Small Intestinal Bacterial Overgrowth (SIBO)
SIBO is the result of an overgrowth of bacteria or archaea in the small intestine. These bacteria ferment carbohydrates in the small intestine causing increased gas production. This fermentation also produces short-chain fatty acids (SCFA) such as butyrate, acetate, and propionate.
This is important because SCFAs, produced by the bacterial fermentation of dietary carbohydrates, regulate the immune system and can cross the blood-brain-barrier, affecting brain development and behaviour. It is not surprising then that in some studies, eradication of SIBO has been shown to improve symptoms of depression.
Food and mood are connected in many different ways. Overeating and obesity is often associated with depression and anxiety, although this may have less to do directly with the food we eat and more to do with our microbiome. That is, the same balance of gut bacteria that makes you fat might also make you anxious or depressed.

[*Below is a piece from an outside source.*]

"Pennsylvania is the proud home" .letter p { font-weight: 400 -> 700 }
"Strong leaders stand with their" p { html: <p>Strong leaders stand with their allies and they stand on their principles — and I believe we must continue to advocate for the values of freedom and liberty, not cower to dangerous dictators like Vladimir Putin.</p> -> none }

More commonly understood is the way in which we use certain ‘comfort’ foods to try and regulate our mood and the effect of certain foods on pleasure and reward regions of the brain.
Intestinal Permeability (Leaky Gut)
According to recent scientific findings, increased intestinal permeability may underpin the chronic low-grade inflammation observed in disorders such as depression and may have further negative effects on mood, anxiety, cognition and social interaction. Studies on rodents have shown how intestinal hyper-permeability (‘leaky gut’) can increase the production of inflammatory cytokines as bacteria enter the bloodstream through the walls of the GI tract.
Reflux and Low Stomach Acid
Hydrochloric acid (HCl) produced in the stomach is essential for killing bacteria, fungi and parasites that come in on our food and water, and for the digestion of protein and minerals. Low levels can weaken immunity and, in turn, lead to many of the problems listed above including the inability to break down foods and kill gut infections before they can enter the GI tract. This may be why studies have found a connection between those with depression and reflux conditions like GERD.
Anxiety, depression and other psychological and mood disorders are complex conditions with a variety of root causes that differ from client to client. Not everyone who suffers from anxiety or depression is going to have their symptoms improve completely through healing the gut.
But, for those with IBS-type symptoms, it can be a relief to know that this might be the case for you. I’ve seen enough client’s anxiety and depression lifted and the need for antidepressant medication removed to know that healing the gut should be the first place you look.